With strong data foundations, firms reduce model drift, limit retraining cycles, and increase speed to value. That’s why governance isn’t a roadblock; it’s an enabler of innovation.
What’s next?
After experimentation, organisations are moving beyond chatbots and investing in transformational capabilities. From personalising customer interactions to accelerating medical research, improving mental health and simplifying regulatory processes, GenAI is starting to display its potential across industries.

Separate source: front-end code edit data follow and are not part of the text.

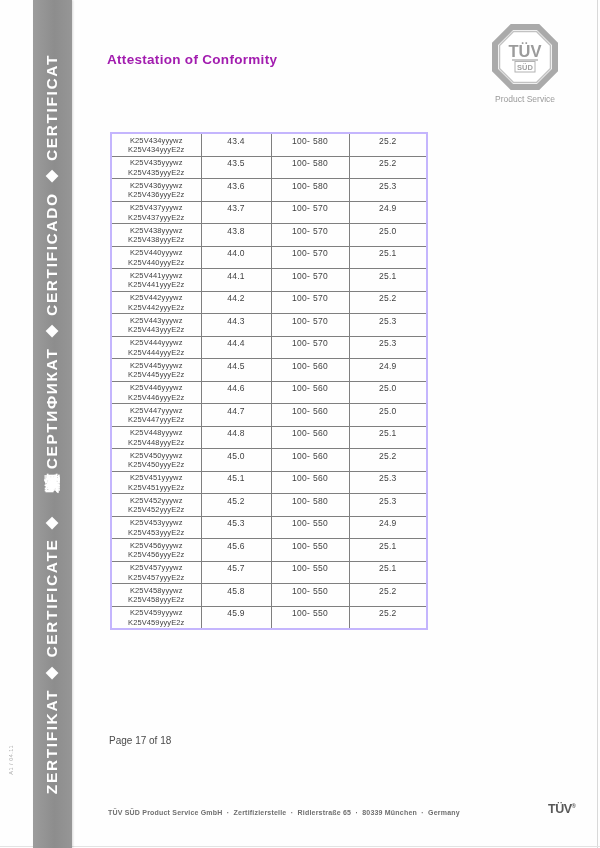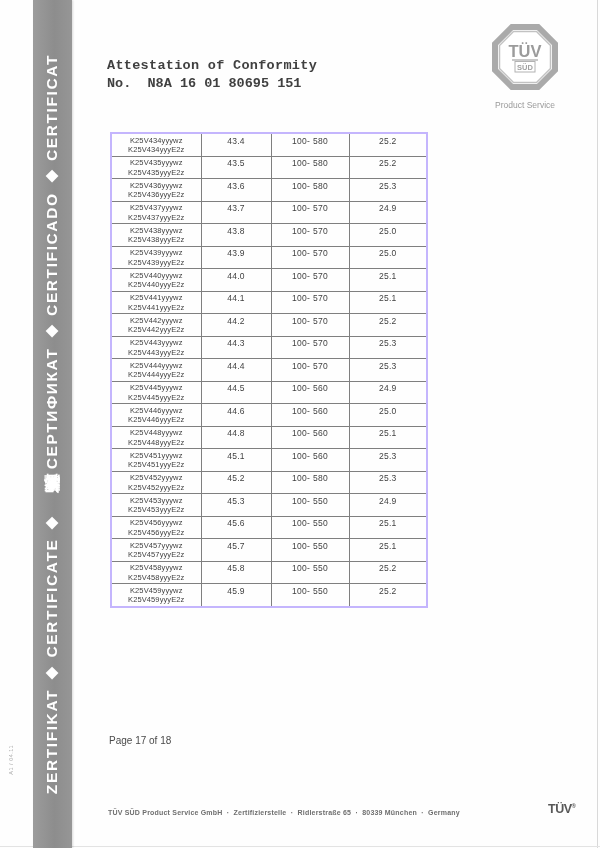--- a/index.html
+++ b/index.html
@@ -23,27 +23,27 @@
     color:#ffffff;font-weight:bold;font-size:15.5px;letter-spacing:1.6px;
     white-space:nowrap;
   }
   .margin-note{
     position:absolute;left:8px;top:745px;
     writing-mode:vertical-rl;transform:rotate(180deg);
     font-size:5.5px;color:#a9a9a9;letter-spacing:0.5px;
   }
 
   
-  .header{position:absolute;left:107px;top:58px;color:#404040;font-weight:bold;font-family:Liberation Mono, monospace;}
+  .header{position:absolute;left:107px;top:52px;color:#a21caf;font-weight:bold;}
   .title{font-size:13.5px;letter-spacing:0.3px;}
   .number{font-size:13.5px;margin-top:3px;white-space:pre;}
 
   
   .logo-block{position:absolute;left:487px;top:24px;width:76px;text-align:center;}
-  .logo-caption{margin-top:6px;font-size:8.5px;color:#9a9a9a;}
+  .logo-caption{font-size:8.5px;color:#9a9a9a;}
 
   
   .conformity-table{
     position:absolute;left:110px;top:132px;width:316px;
     border-collapse:collapse;table-layout:fixed;
     border:2px solid #c4b5fd;
   }
   .conformity-table td{
     border:1px solid #7f7f7f;
     color:#3f3f3f;text-align:center;vertical-align:top;
@@ -75,21 +75,20 @@
   <div class="scan-edge-b"></div>
 
   <div class="sidebar">
     <div class="sidebar-text" style="color: rgb(255, 255, 255);">ZERTIFIKAT ◆ CERTIFICATE ◆ 認証証書 ◆ СЕРТИФИКАТ ◆ CERTIFICADO ◆ CERTIFICAT</div>
   </div>
 
   <div class="margin-note">A1 / 04.11</div>
 
   <div class="header">
     <div class="title">Attestation of Conformity</div>
-    <div class="number">No.  N8A 16 01 80695 151</div>
   </div>
 
   <div class="logo-block">
     <svg width="66" height="66" viewBox="0 0 66 66">
       <polygon points="20,3 46,3 63,20 63,46 46,63 20,63 3,46 3,20" fill="#ffffff" stroke="#aaaaaa" stroke-width="6"></polygon>
       <polygon points="21.5,7.5 44.5,7.5 58.5,21.5 58.5,44.5 44.5,58.5 21.5,58.5 7.5,44.5 7.5,21.5" fill="none" stroke="#c2c2c2" stroke-width="1.5"></polygon>
       <text x="33" y="32.5" text-anchor="middle" font-size="16.5" font-weight="bold" fill="#9b9b9b" font-family="Liberation Sans, sans-serif">TÜV</text>
       <line x1="20" y1="36" x2="46" y2="36" stroke="#a5a5a5" stroke-width="1.2"></line>
       <rect x="23" y="37.5" width="20" height="10.5" fill="none" stroke="#b2b2b2" stroke-width="1"></rect>
       <text x="33" y="45.5" text-anchor="middle" font-size="7.5" font-weight="bold" fill="#a0a0a0" font-family="Liberation Sans, sans-serif">SÜD</text>
@@ -145,29 +144,20 @@
           <td class="model">
             <div>K25V438yyywz</div>
             <div>K25V438yyyE2z</div>
           </td>
           <td class="num">43.8</td>
           <td class="num">100- 570</td>
           <td class="num">25.0</td>
         </tr>
         <tr>
           <td class="model">
-            <div>K25V439yyywz</div>
-            <div>K25V439yyyE2z</div>
-          </td>
-          <td class="num">43.9</td>
-          <td class="num">100- 570</td>
-          <td class="num">25.0</td>
-        </tr>
-        <tr>
-          <td class="model">
             <div>K25V440yyywz</div>
             <div>K25V440yyyE2z</div>
           </td>
           <td class="num">44.0</td>
           <td class="num">100- 570</td>
           <td class="num">25.1</td>
         </tr>
         <tr>
           <td class="model">
             <div>K25V441yyywz</div>
@@ -217,29 +207,47 @@
           <td class="model">
             <div>K25V446yyywz</div>
             <div>K25V446yyyE2z</div>
           </td>
           <td class="num">44.6</td>
           <td class="num">100- 560</td>
           <td class="num">25.0</td>
         </tr>
         <tr>
           <td class="model">
+            <div>K25V447yyywz</div>
+            <div>K25V447yyyE2z</div>
+          </td>
+          <td class="num">44.7</td>
+          <td class="num">100- 560</td>
+          <td class="num">25.0</td>
+        </tr>
+        <tr>
+          <td class="model">
             <div>K25V448yyywz</div>
             <div>K25V448yyyE2z</div>
           </td>
           <td class="num">44.8</td>
           <td class="num">100- 560</td>
           <td class="num">25.1</td>
         </tr>
         <tr>
           <td class="model">
+            <div>K25V450yyywz</div>
+            <div>K25V450yyyE2z</div>
+          </td>
+          <td class="num">45.0</td>
+          <td class="num">100- 560</td>
+          <td class="num">25.2</td>
+        </tr>
+        <tr>
+          <td class="model">
             <div>K25V451yyywz</div>
             <div>K25V451yyyE2z</div>
           </td>
           <td class="num">45.1</td>
           <td class="num">100- 560</td>
           <td class="num">25.3</td>
         </tr>
         <tr>
           <td class="model">
             <div>K25V452yyywz</div>

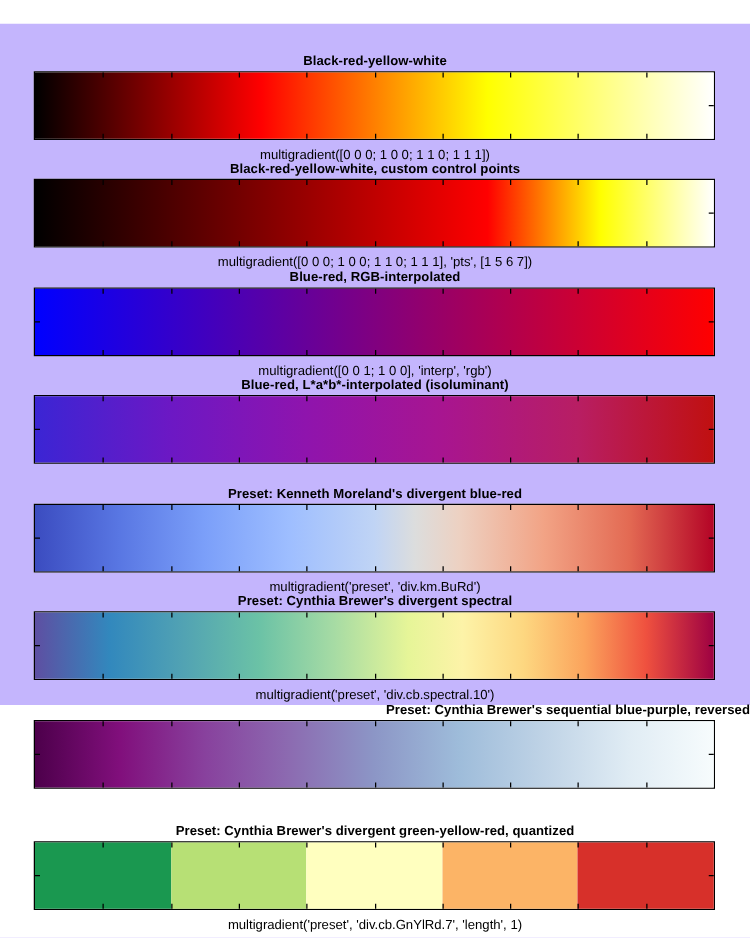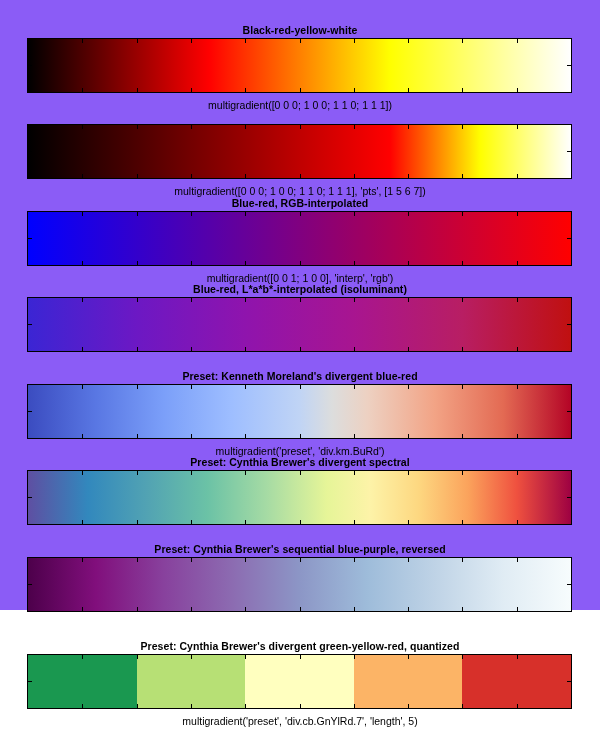--- a/index.html
+++ b/index.html
@@ -11,22 +11,23 @@
     width: 600px;
     height: 750px;
     font-family: "Liberation Sans", sans-serif;
     -webkit-font-smoothing: antialiased;
     overflow: hidden;
     position: relative;
   }
   #figure {
     position: relative;
     width: 600px;
-    height: 610px;
-    background: #8b5cf6;
+    height: 545px;
+    background: #c4b5fd;
+    margin-top: 19px;
   }
   .panel {
     position: absolute;
     left: 0;
     width: 600px;
   }
   .panel-title {
     position: absolute;
     left: 0;
     width: 600px;
@@ -123,20 +124,21 @@
           <div class="tick-bot" style="left: 80%;"></div>
           <div class="tick-top" style="left: 90%;"></div>
           <div class="tick-bot" style="left: 90%;"></div>
           <div class="tick-left"></div>
           <div class="tick-right"></div>
         </div>
       </div>
       <div class="panel-caption" style="top: 75px;">multigradient([0 0 0; 1 0 0; 1 1 0; 1 1 1])</div>
     </div>
     <div class="panel" style="top: 110px; height: 89px;">
+      <div class="panel-title" style="top: 0px;">Black-red-yellow-white, custom control points</div>
       <div class="axes" style="top: 14px;">
         <div class="cbar" style="background: linear-gradient(to right, rgb(0, 0, 0) 0%, rgb(255, 0, 0) 66.667%, rgb(255, 255, 0) 83.333%, rgb(255, 255, 255) 100%);"></div>
         <div class="ticks">
           <div class="tick-top" style="left: 10%;"></div>
           <div class="tick-bot" style="left: 10%;"></div>
           <div class="tick-top" style="left: 20%;"></div>
           <div class="tick-bot" style="left: 20%;"></div>
           <div class="tick-top" style="left: 30%;"></div>
           <div class="tick-bot" style="left: 30%;"></div>
           <div class="tick-top" style="left: 40%;"></div>
@@ -263,23 +265,24 @@
           <div class="tick-top" style="left: 70%;"></div>
           <div class="tick-bot" style="left: 70%;"></div>
           <div class="tick-top" style="left: 80%;"></div>
           <div class="tick-bot" style="left: 80%;"></div>
           <div class="tick-top" style="left: 90%;"></div>
           <div class="tick-bot" style="left: 90%;"></div>
           <div class="tick-left"></div>
           <div class="tick-right"></div>
         </div>
       </div>
+      <div class="panel-caption" style="top: 75px;">multigradient('preset', 'div.cb.spectral.10')</div>
     </div>
     <div class="panel" style="top: 543px; height: 89px;">
-      <div class="panel-title" style="top: 0px;">Preset: Cynthia Brewer's sequential blue-purple, reversed</div>
+      <div class="panel-title" style="top: 0px; text-align: right;">Preset: Cynthia Brewer's sequential blue-purple, reversed</div>
       <div class="axes" style="top: 14px;">
         <div class="cbar" style="background: linear-gradient(to right, rgb(77, 0, 75) 0%, rgb(129, 15, 124) 12.5%, rgb(136, 65, 157) 25%, rgb(140, 107, 177) 37.5%, rgb(140, 150, 198) 50%, rgb(158, 188, 218) 62.5%, rgb(191, 211, 230) 75%, rgb(224, 236, 244) 87.5%, rgb(247, 252, 253) 100%);"></div>
         <div class="ticks">
           <div class="tick-top" style="left: 10%;"></div>
           <div class="tick-bot" style="left: 10%;"></div>
           <div class="tick-top" style="left: 20%;"></div>
           <div class="tick-bot" style="left: 20%;"></div>
           <div class="tick-top" style="left: 30%;"></div>
           <div class="tick-bot" style="left: 30%;"></div>
           <div class="tick-top" style="left: 40%;"></div>
@@ -325,15 +328,15 @@
           <div class="tick-top" style="left: 70%;"></div>
           <div class="tick-bot" style="left: 70%;"></div>
           <div class="tick-top" style="left: 80%;"></div>
           <div class="tick-bot" style="left: 80%;"></div>
           <div class="tick-top" style="left: 90%;"></div>
           <div class="tick-bot" style="left: 90%;"></div>
           <div class="tick-left"></div>
           <div class="tick-right"></div>
         </div>
       </div>
-      <div class="panel-caption" style="top: 75px;">multigradient('preset', 'div.cb.GnYlRd.7', 'length', 5)</div>
+      <div class="panel-caption" style="top: 75px;">multigradient('preset', 'div.cb.GnYlRd.7', 'length', 1)</div>
     </div>
   </div>
 
 </body></html>

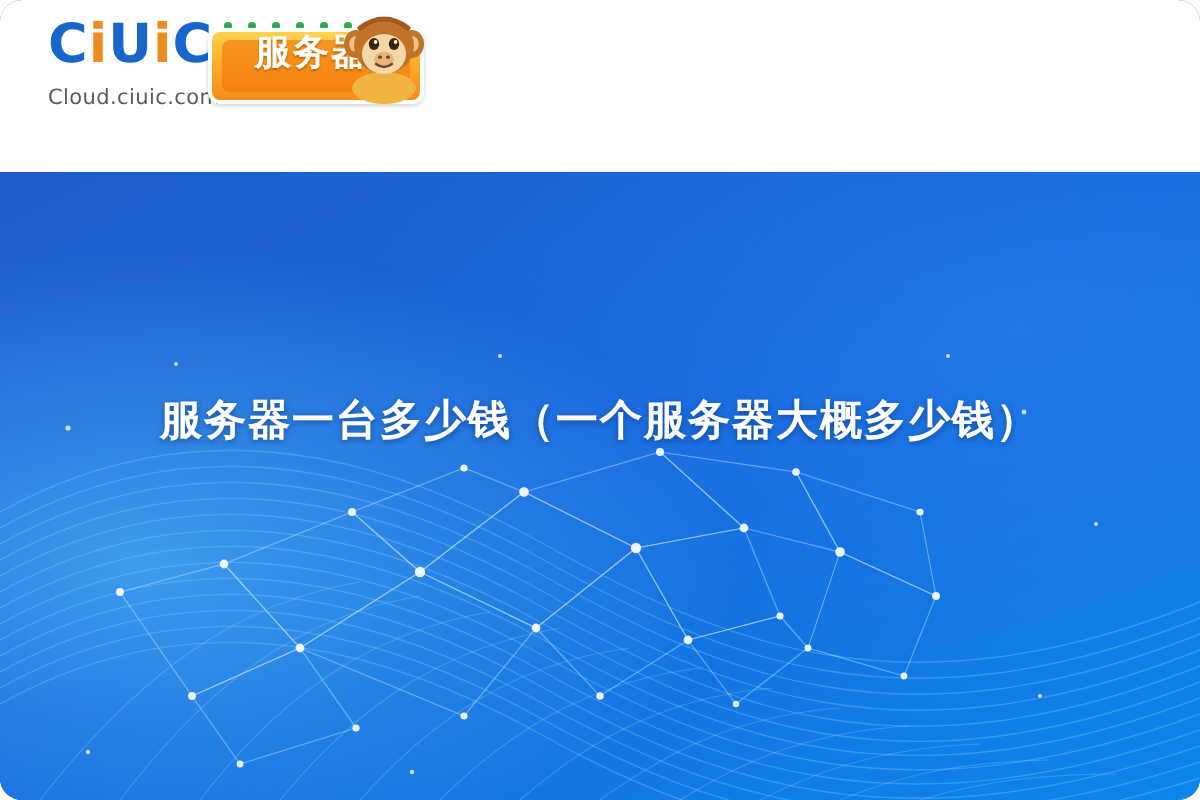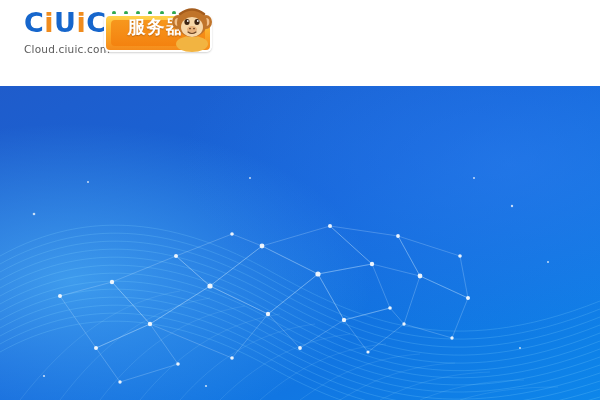--- a/index.html
+++ b/index.html
@@ -7,20 +7,21 @@
     padding: 0;
     background: #ffffff;
   }
   #stage {
     position: relative;
     width: 600px;
     height: 400px;
     overflow: hidden;
     font-family: "Liberation Sans", sans-serif;
     background: #a21caf;
+    border-radius: 11px;
   }
 
   
   .banner {
     position: absolute;
     left: 0; top: 0;
     width: 600px; height: 86px;
     background: #ffffff;
   }
 
@@ -280,14 +281,15 @@
         <circle cx="512" cy="120" r="1.2"></circle>
         <circle cx="548" cy="176" r="1"></circle>
         <circle cx="474" cy="92" r="1"></circle>
         <circle cx="250" cy="92" r="1"></circle>
         <circle cx="206" cy="300" r="1.1"></circle>
         <circle cx="520" cy="262" r="1"></circle>
         <circle cx="44" cy="290" r="1.1"></circle>
       </g>
     </svg>
 
+    <div class="hero-title">服务器一台多少钱（一个服务器大概多少钱）</div>
   </div>
 </div>
 
 </body></html>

Yet these gains depend entirely on the info underpinning them. GenAI starts with constructing a powerful data foundation, through strong data governance. And while GenAI and agentic AI will proceed to evolve, it won’t replace human oversight anytime soon. As an alternative, we’re entering a phase of structured value creation, where AI becomes a reliable co-pilot. With the precise investments in data quality, governance, and culture, businesses can finally turn GenAI from a promising pilot into something that fully gets off the bottom.